Out from Boneville
- First US edition cover
- Author: Jeff Smith
- Illustrator: Jeff Smith
- Cover artist: Jeff Smith
- Language: English
- Series: Bone
- Genre: Fantasy, comedy
- Publisher: Graphix
- Publication date: May 29, 1995
- Publication place: United States
- Media type: Hardback and paperback
- Pages: 144
- ISBN: 0-9636609-4-2 (hardback) ISBN 0-9636609-9-3 (paperback)
- OCLC: 37351463
- Followed by: The Great Cow Race

= Out from Boneville =

1991 comic book by Jeff Smith

Out From Boneville is the first story-arc in the Bone series. It collects the first six issues of Jeff Smith's self-published Bone comics. It marks the beginning of part one (of three) of the Bone series, titled Vernal Equinox. The book was first published by Cartoon Books in its original black-and-white version in 1995; excerpts were printed in Disney Adventures over the course of 1994–1998. Paperback and hardback colored editions were published in 2005 by Scholastic.

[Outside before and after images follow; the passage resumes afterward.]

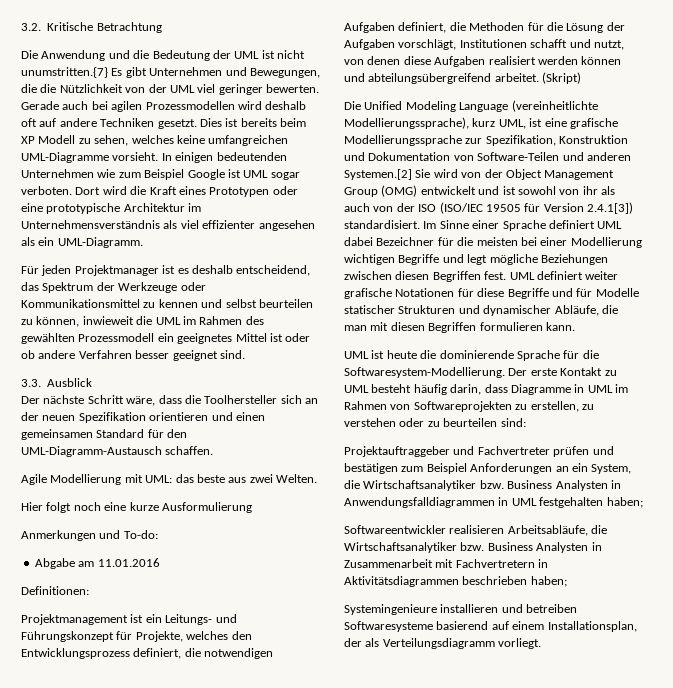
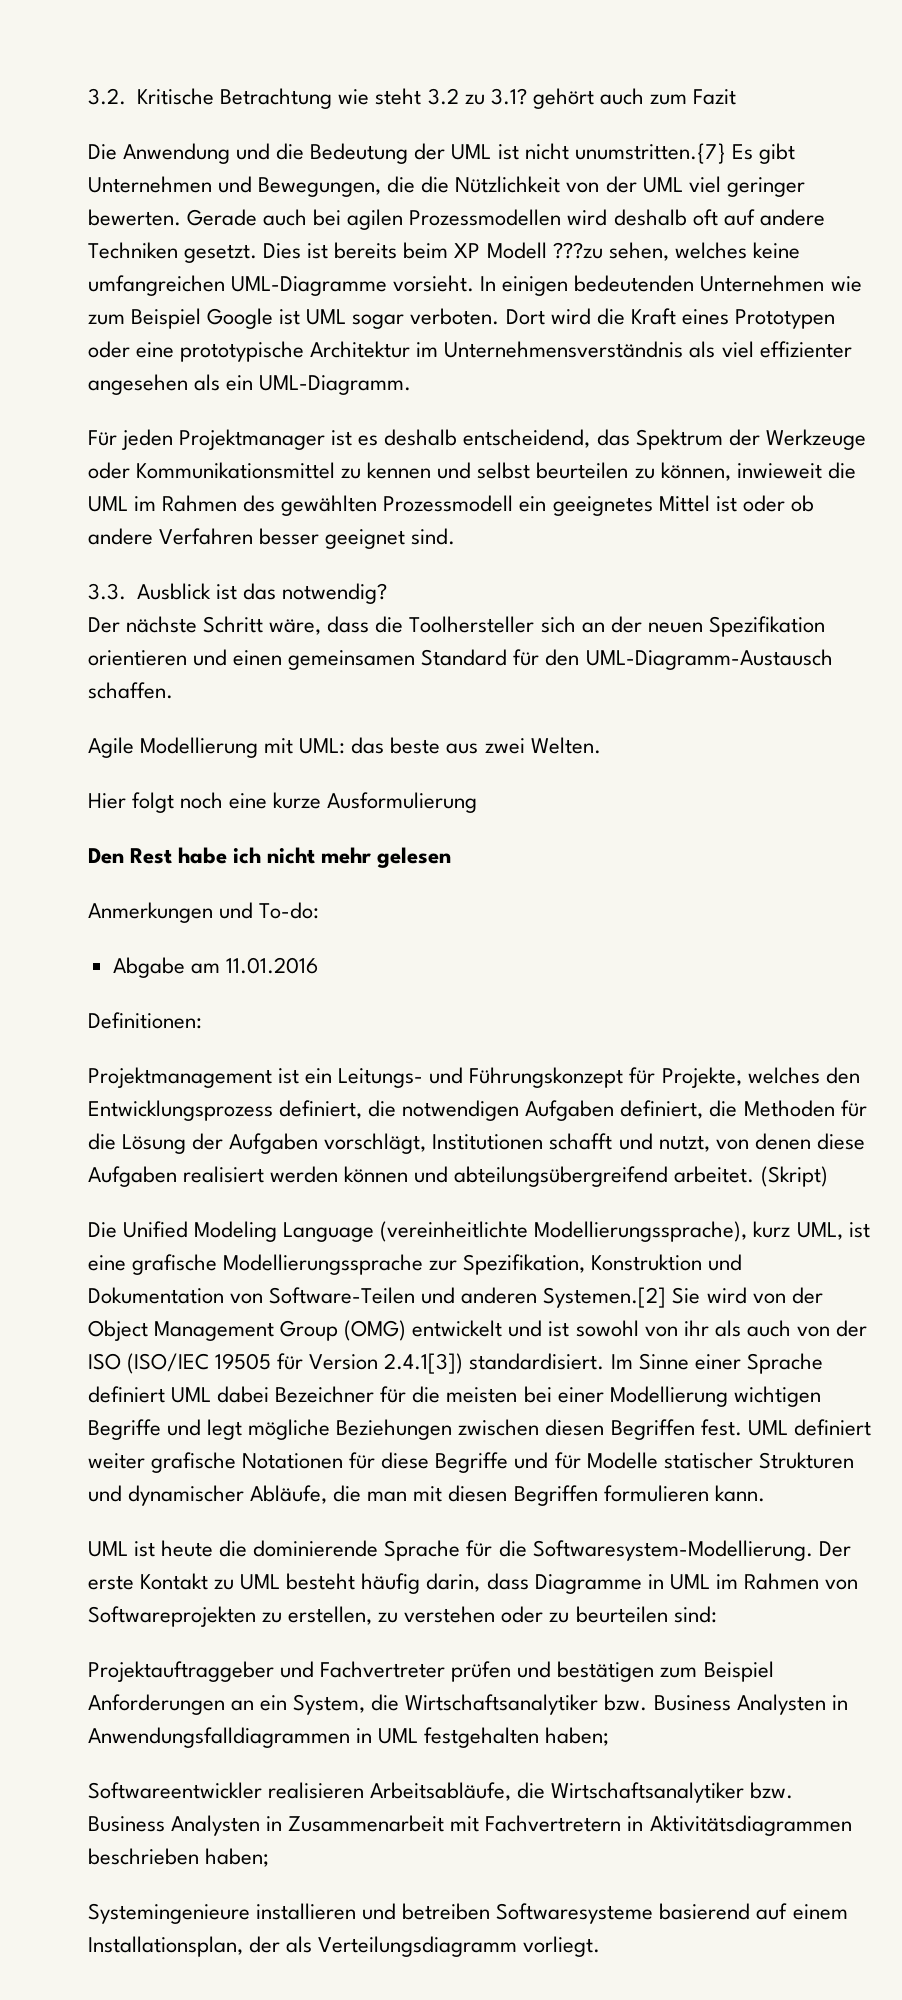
- 3.2. Kritische Betrachtung
+ 3.2. Kritische Betrachtung wie steht 3.2 zu 3.1? gehört auch zum Fazit
- Dies ist bereits beim XP Modell zu sehen, welches keine umfangreichen UML-Diagramme vorsieht.
+ Dies ist bereits beim XP Modell ???zu sehen, welches keine umfangreichen UML-Diagramme vorsieht.
- 3.3. Ausblick
+ 3.3. Ausblick ist das notwendig?
+ Den Rest habe ich nicht mehr gelesen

The first volume follows the three Bone cousins as they meet the inhabitants of a mysterious valley and seek their help in finding the way back to their home in Boneville.

==Synopsis==
===The Map===
The three Bone cousins, Fone, Phoney and Smiley, are lost in the desert after being run out of their hometown of Boneville. Eventually they find a hand-drawn map and are attacked by a swarm of locusts. Fone Bone escapes, but falls off a cliff; climbs the other side; and finds a trail of Smiley's cigars that lead into a nearby mountain range. When he sleeps that night, two rat creatures attempt to eat him, and he is rescued by the Great Red Dragon. Soon after, he crosses over the mountains and into a valley and meets Ted (a treehopper-like insect), who suggests that Fone seek counsel from Thorn, before winter arrives; but Fone is soon isolated by the snow.

===Thorn===
Fone Bone has nearly built a winter house when his neighbor Miz Possum leaves her three sons in his care. During a game, they are caught by the two rat creatures; but Fone saves the children and sends them to their mother, while he distracts the rat creatures; these are ultimately driven away by the Great Red Dragon. Once re-assured of the opossums' safety, Fone discovers a hot spring, and becomes enamored of a young woman he encounters there. She identifies herself as Ted's friend Thorn, and takes Fone to her own house to consult her grandmother.

===Phoney Bone===
Fone Bone is staying at Thorn's house, and helping with chores prior to the arrival of Thorn's grandmother, Gran'ma Ben, who is coming from the annual Great Cow Race, while Thorn makes a pie. Fone Bone shows Thorn the map found in the desert, which Thorn finds familiar. Meanwhile, Phoney Bone meets Gran'ma Ben, and instantly offends her; but he and Fone Bone are reunited at the house.

===Kingdok===
The day before the Spring Fair at the nearby town, Fone and Phoney are helping out at Thorn and Ben's farmstead. To make extra money, Phoney sneaks into town early, and overhears the Rat Creatures are on the lookout for a "small bald creature with a star on its chest": a clear description of Phoney Bone himself. The Rat Creatures are called to council with the mysterious Hooded One: a facsimile of the Grim Reaper, who sends every Rat Creature in the valley to attack the farm.

===Barrelhaven===
With the farm house under attack, Gran'ma Ben fights off the Rat Creatures. When Thorn and Fone are surrounded, the Great Red Dragon chases the Rat Creature army away. They return to the farm house to find it wrecked and smoldering. Phoney Bone arrives at the Barrelhaven Tavern and discovers Smiley Bone as a barman; but is immediately recruited himself as dishwasher by proprietor Lucius Down, when his money is revealed to be worthless there.

===Phoney's Inferno===
Thorn, Fone, and the Dragon arrive back at the farm to find Gran'ma Ben alive, and the Dragon, in implication of a long acquaintance, addresses her by her first name of Rose; but she remains distrustful of him. Phoney Bone, at work under Lucius' orders, is frightened by the Hooded One. When Thorn, Ben, and Fone Bone arrive in town for the Spring Fair, the three Bone cousins are reunited at last.

==Video game==
Bone: Out From Boneville, a video game adaptation of this book developed by Telltale Games, is available for the P.C./MacIntosh, and is the first in a series of Bone games from the same developers.